This is known error.
Some libraries have not done anything (https://github.com/google/gson/issues/924) other ones have implemented workaround (https://github.com/ReactiveX/RxJava/issues/3459).
Couple of stacktraces from my project:
com.mirrorai.app_issue_crash_5D5E4CFA0353000119B5FCFF34F93B11_DNE_0_v2.txt
com.mirrorai.app_issue_crash_5D61DBF600A40001134DD9BDD9BD8B29_DNE_0_v2.txt
I'm not convincing you to implement workaround like RxJava did but i think that at least it will be convenient to keep this issue to prevent questions from other users of coroutines library.
Proguard is turned off.
Coroutines version is 0.24.0.
Kotlin version is 1.2.60.
Let's discuss how we might approach working around this problem. We don't directly use Atomic*FieldUpdater classes. We rely on https://github.com/kotlin/kotlinx.atomicfu to "include" them via bytecode transformation. It is relatively straightforward for us to create a new transformation variant that changes atomic fields to a regular Atomic* classes. But how do we deliver the corresponding binaries? I see two options:
Atomic*) in the main code and VarHandle version in META-INF/version/9 for server-side folks running on JDK 9+. Pro: Everything works for everybody by default.
Con: Anyone running on JDK 8 or anyone targeting non-affected Android >5.0 will get slightly worse performance than they have now(sic!), because of additional dereference in Atomic* classes versus optimized Atomic*FieldUpdater code that we have now.
Atomic*FieldUpdater classes in the main code and VarHandle version in META-INF/version/9 and a _separate_ "Samsung-fiendly" jar file with a different _classifier_. Pro: By default if you depend on kotlinx-coroutines-core:<version> you get the best possible performance for your platform.
Con: If you target Android <= 5.0 with affected devices, you'll have to specify kotlinx-coroutines-core:<version>:samsung-workaround in your dependencies (might need a better name for a classifier).
What do you think?
Additional question: Anyone knows more details on the conditions under which Samsung devices crash with Atomic*FieldUpdater? What if we make those fields public, for example? Would it help? Are there any details on what exactly is broken on those Samsung Android 5.x devices?
It seems it happens on Samsung Android 5.0.x, not 5.x. If I'm not mistaken, the issue title should be edited accordingly.
Regardless, I think @digitalbuddha may have some additional information (or not) about this issue, he said he reached out to Samsung.

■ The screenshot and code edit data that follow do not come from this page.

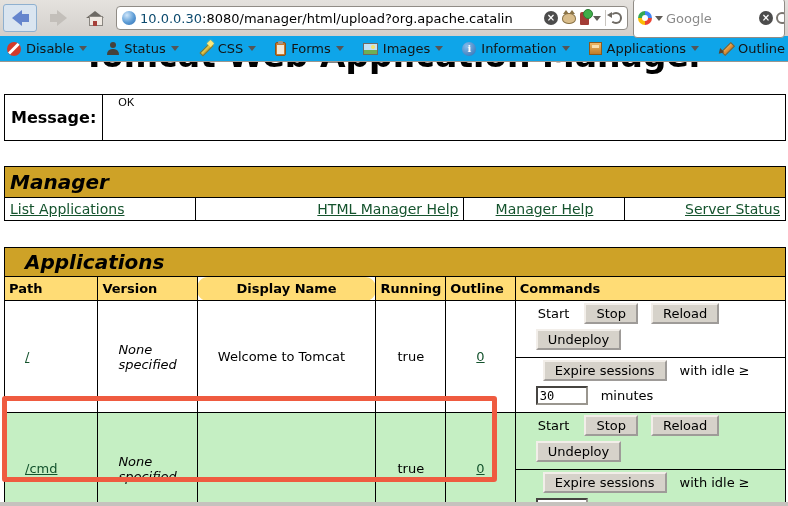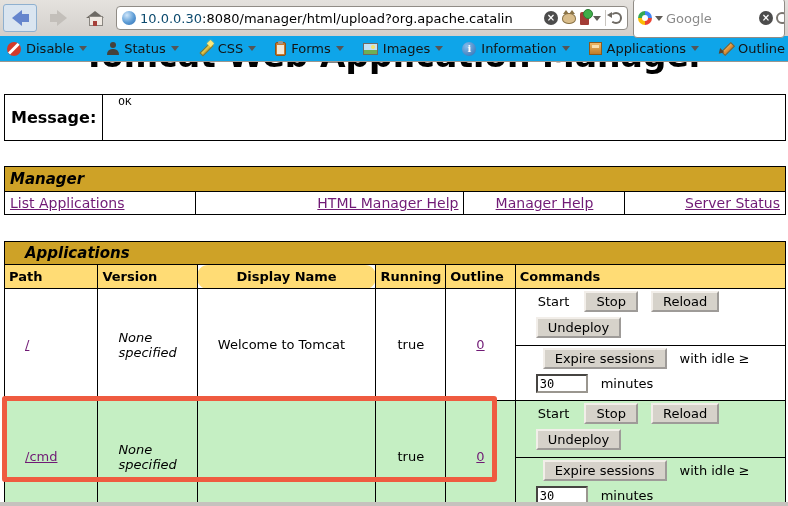"OK" .msg-value { font-family: Liberation Mono, monospace -> Liberation Sans, sans-serif }
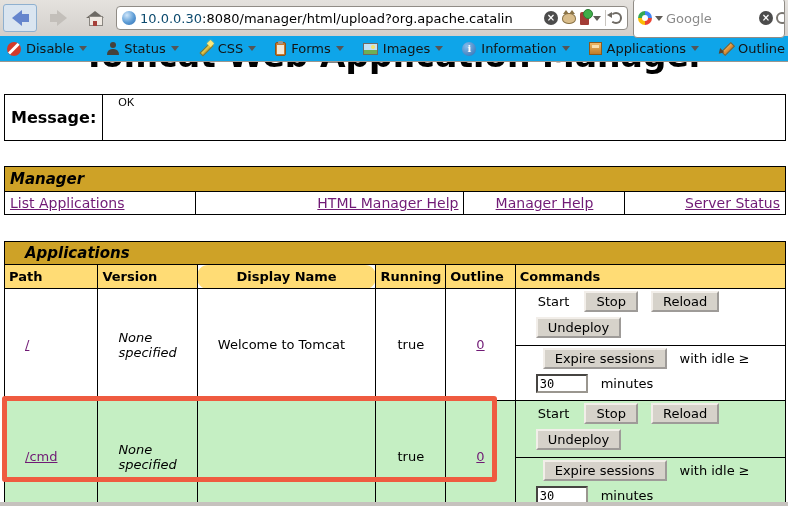"Manager" .gold-row td { font-size: 15px -> 20px }
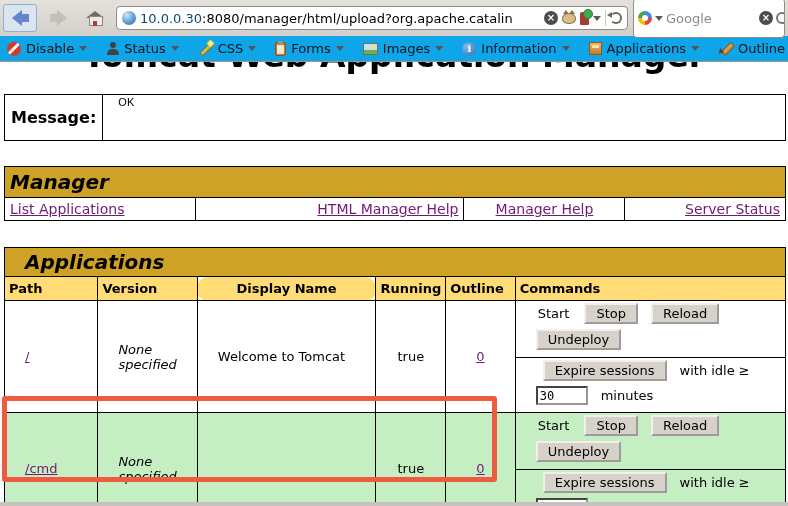"List Applications" a.lnk { color: #701a75 -> #14532d }
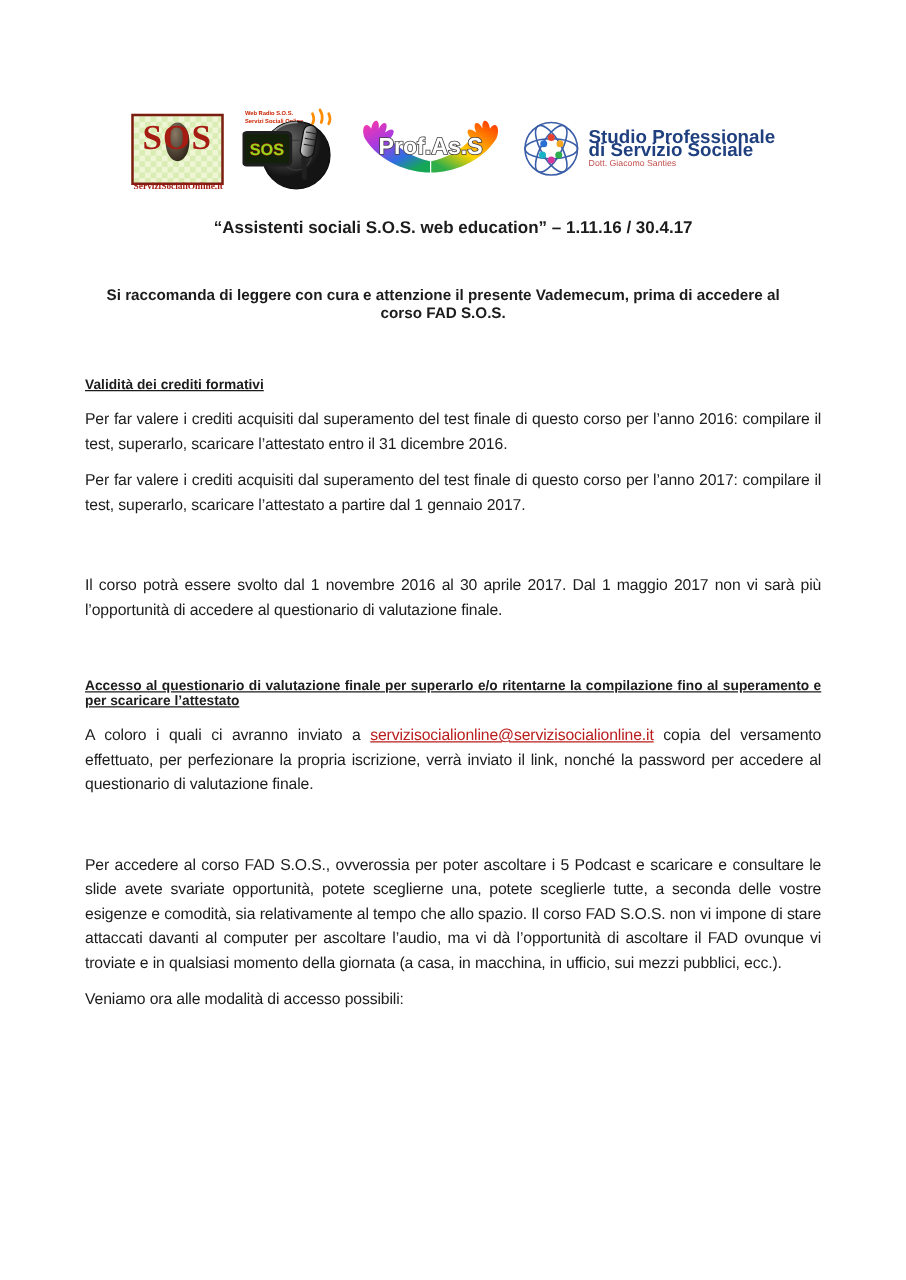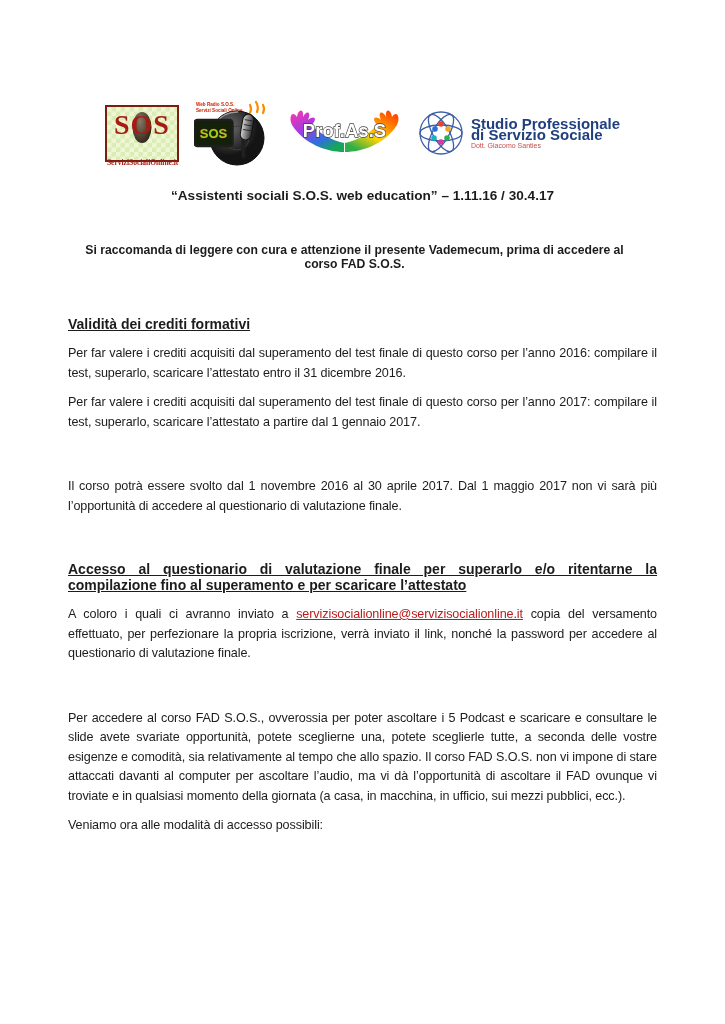"SOS" .page { padding: 14px 68px -> 0 68px }
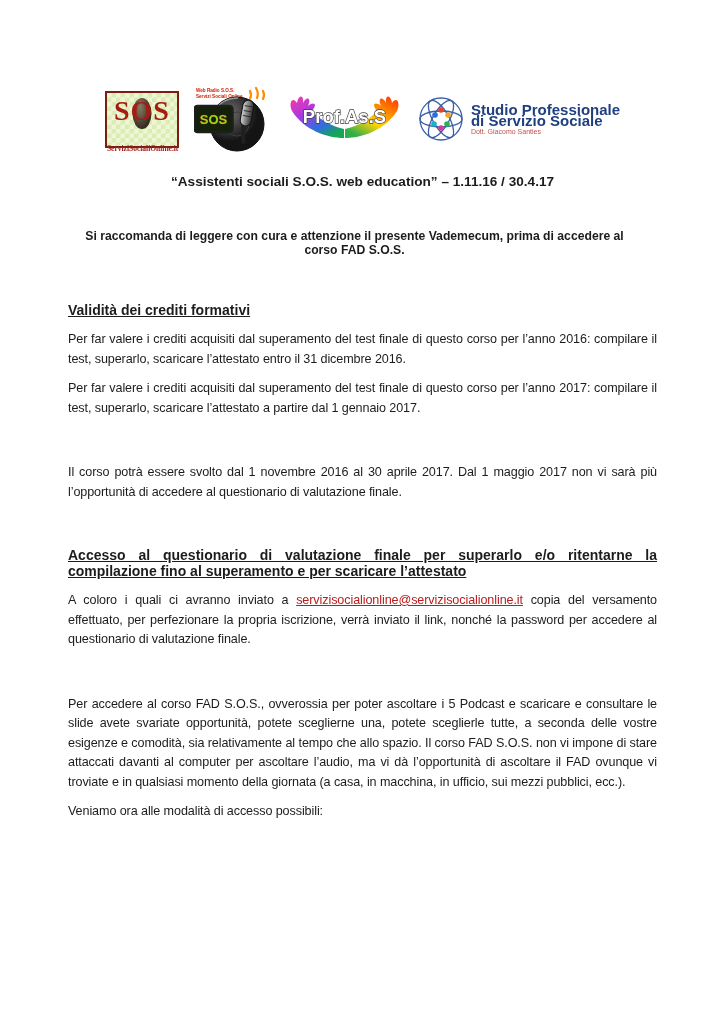"Validità dei crediti formativi" .section h3 { font-size: 14px -> 11px }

I was never able to get any info from Samsung as to why this issue occurred. Once rxjava applied their fix we never saw issue again
I strongly dislike the idea of making kotlinx.coroutines performance worse on all devices and JDK < 9 projects just because Samsung f*d up.
Android app bundles may, probably with Google's collaboration, support different compiled code for different android versions. If this can be done in some way, then apps published with app bundles may use a version free of problematic code for API 21 devices, and use the regular version for all other versions (API 20 and lower, and API 22 and up).
This would work with the second option @elizarov mentioned.
I know this is more complex than the RxJava approach, but it's less compromising.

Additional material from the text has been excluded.